(Extracted records)
↓↓↓

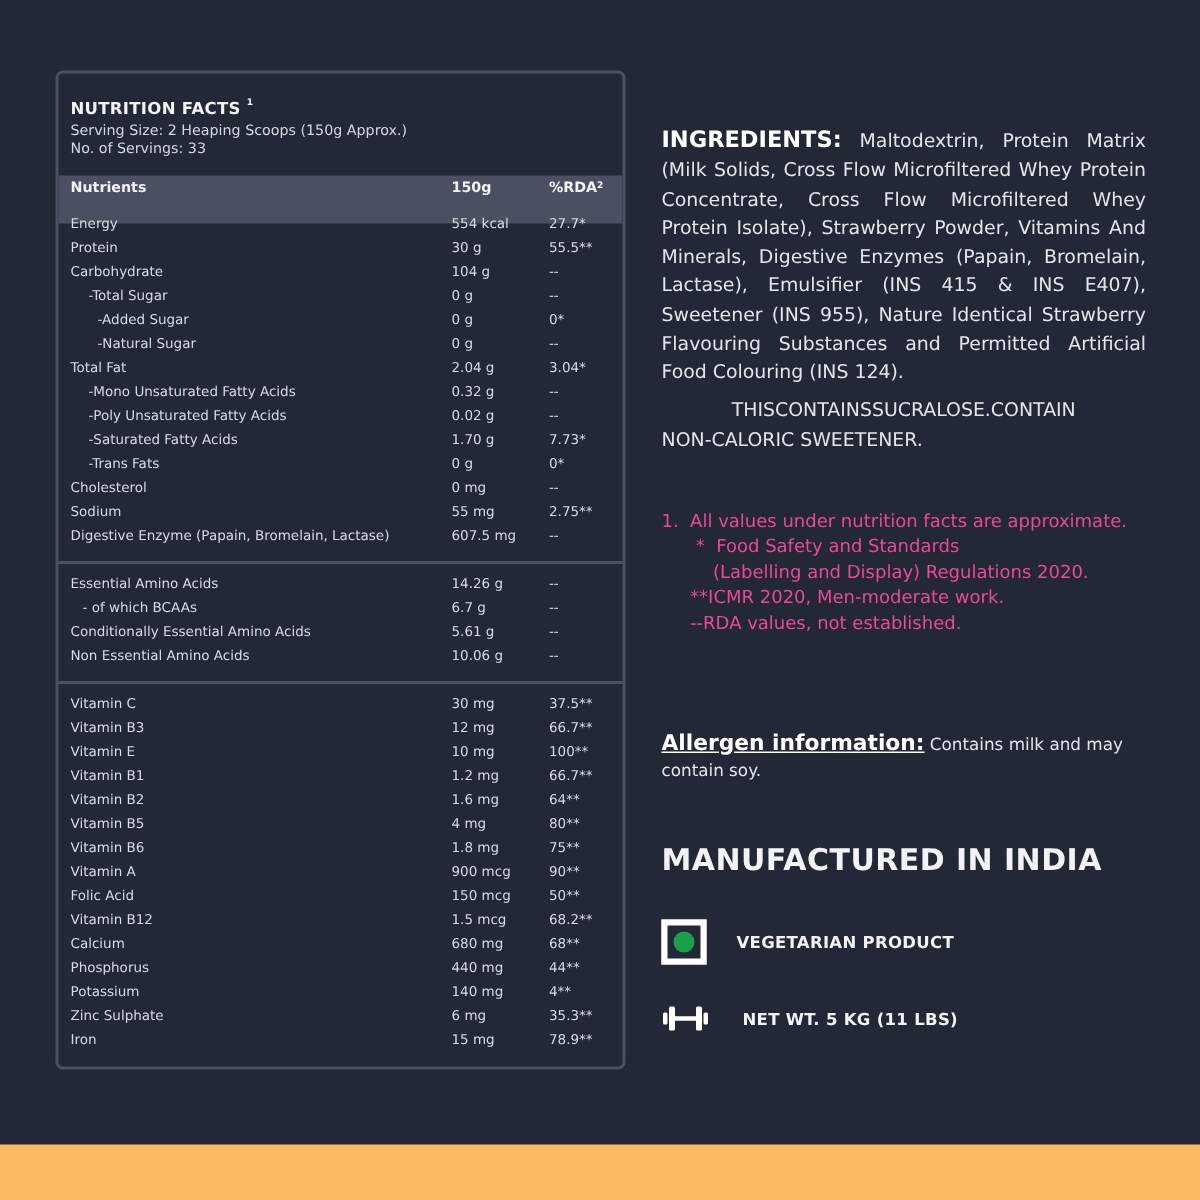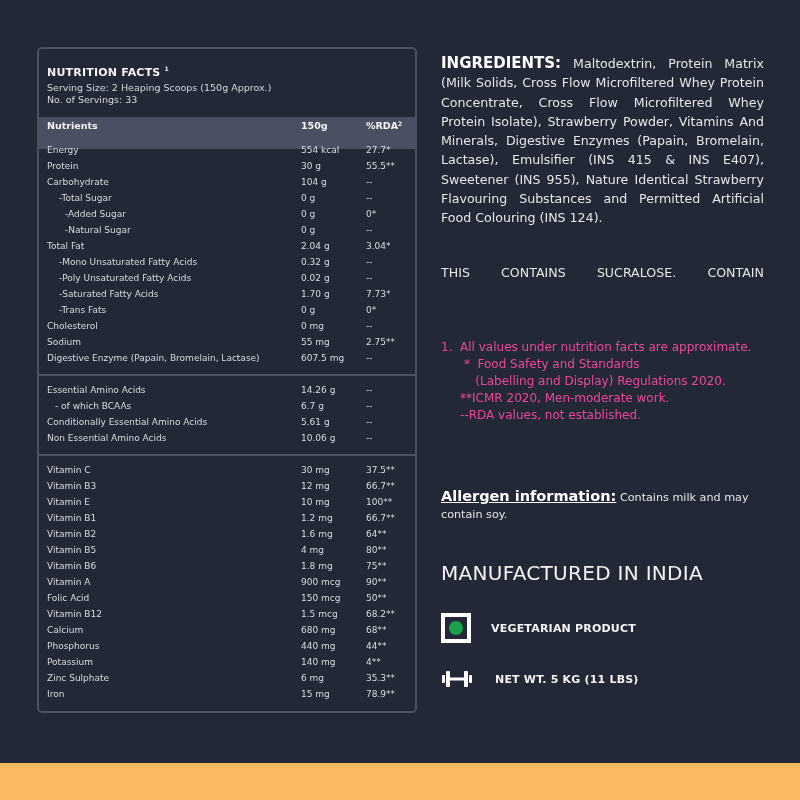--- a/index.html
+++ b/index.html
@@ -28,29 +28,29 @@
   .row { position:relative; height:16px; font-size:9px; color:#d8dbe1; }
   .row span { position:absolute; top:2px; white-space:nowrap; }
   .c1 { left:8px; }
   .c2 { left:262px; }
   .c3 { left:327px; }
   .i1 { left:16px !important; }
   .i2 { left:26px !important;text-align:right; }
   .i3 { left:20px !important; }
 
   .right { position:absolute; left:441px; width:323px; color:#e4e6ea; }
-  .ingredients { top:54px; font-size:12.6px; line-height:19.3px; text-align:justify; }
+  .ingredients { top:84px; font-size:12.6px; line-height:19.3px; text-align:justify; }
   .ingredients b { font-size:15px; font-weight:bold; color:#fff; }
   .sucralose { top:263px; font-size:12.6px; line-height:19.5px; text-align:justify; text-align-last:left; }
-  .sucralose .l1 { display:flex; justify-content:space-between; }
+  .sucralose .l1 { display:flex; justify-content:center; }
   .notes { top:339px; font-size:12px; line-height:17px; color:#ec4899; }
   .notes div { white-space:nowrap; }
   .allergen { top:488px; font-size:11.2px; line-height:17px; }
   .allergen b { font-size:14.5px; font-weight:bold; color:#fff;text-decoration:underline; }
-  .made { top:561px; font-size:20px; font-weight:normal; color:#f2f3f5; letter-spacing:0.3px; }
+  .made { top:561px; font-size:20px; font-weight:bold; color:#f2f3f5; letter-spacing:0.3px; }
   .feature { position:absolute; left:441px; display:flex; align-items:center; }
   .feature .label { font-size:11px; font-weight:bold; color:#f2f3f5; margin-left:20px; letter-spacing:0.2px; }
   .veg { top:613px; }
   .veg-icon { width:30px; height:30px; box-sizing:border-box; border:2.5px solid #fff; background:#fff; position:relative; }
   .veg-icon::before { content:""; position:absolute; inset:2px; background:#222836; }
   .veg-icon i { position:absolute; left:6px; top:6px; width:14px; height:14px; background:#1aa04a; border-radius:50%; }
   .netwt { top:668px; }
   .bottom-bar { position:absolute; left:0; right:0; top:763px; height:37px; background:#fbb960; }
 </style>
 </head>
@@ -248,20 +248,21 @@
   <span>Maltodextrin, Protein Matrix (Milk Solids, Cross Flow Microfiltered Whey Protein Concentrate, Cross Flow Microfiltered Whey Protein Isolate), Strawberry Powder, Vitamins And Minerals, Digestive Enzymes (Papain, Bromelain, Lactase), Emulsifier (INS 415 &amp; INS E407), Sweetener (INS 955), Nature Identical Strawberry Flavouring Substances and Permitted Artificial Food Colouring (INS 124).</span>
 </div>
 
 <div class="right sucralose">
   <div class="l1" id="suc-line1">
       <span>THIS</span>
       <span>CONTAINS</span>
       <span>SUCRALOSE.</span>
       <span>CONTAIN</span>
     </div>
+  <div>NON-CALORIC SWEETENER.</div>
 </div>
 
 <div class="right notes" id="notes">
     <div style="white-space: pre;">1.  All values under nutrition facts are approximate.</div>
     <div style="white-space: pre;">      *  Food Safety and Standards</div>
     <div style="white-space: pre;">         (Labelling and Display) Regulations 2020.</div>
     <div style="white-space: pre;">     **ICMR 2020, Men-moderate work.</div>
     <div style="white-space: pre;">     --RDA values, not established.</div>
   </div>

↑↑↑

▸ Your instructions
Above are the entries. Quote exactly the lines from the one bearing "position:absolute; left:0; right:0;" through the one bearing "<span>CONTAINS</span>".

▸ Your response
   .bottom-bar { position:absolute; left:0; right:0; top:763px; height:37px; background:#fbb960; }
 </style>
 </head>
@@ -248,20 +248,21 @@
   <span>Maltodextrin, Protein Matrix (Milk Solids, Cross Flow Microfiltered Whey Protein Concentrate, Cross Flow Microfiltered Whey Protein Isolate), Strawberry Powder, Vitamins And Minerals, Digestive Enzymes (Papain, Bromelain, Lactase), Emulsifier (INS 415 &amp; INS E407), Sweetener (INS 955), Nature Identical Strawberry Flavouring Substances and Permitted Artificial Food Colouring (INS 124).</span>
 </div>
 
 <div class="right sucralose">
   <div class="l1" id="suc-line1">
       <span>THIS</span>
       <span>CONTAINS</span>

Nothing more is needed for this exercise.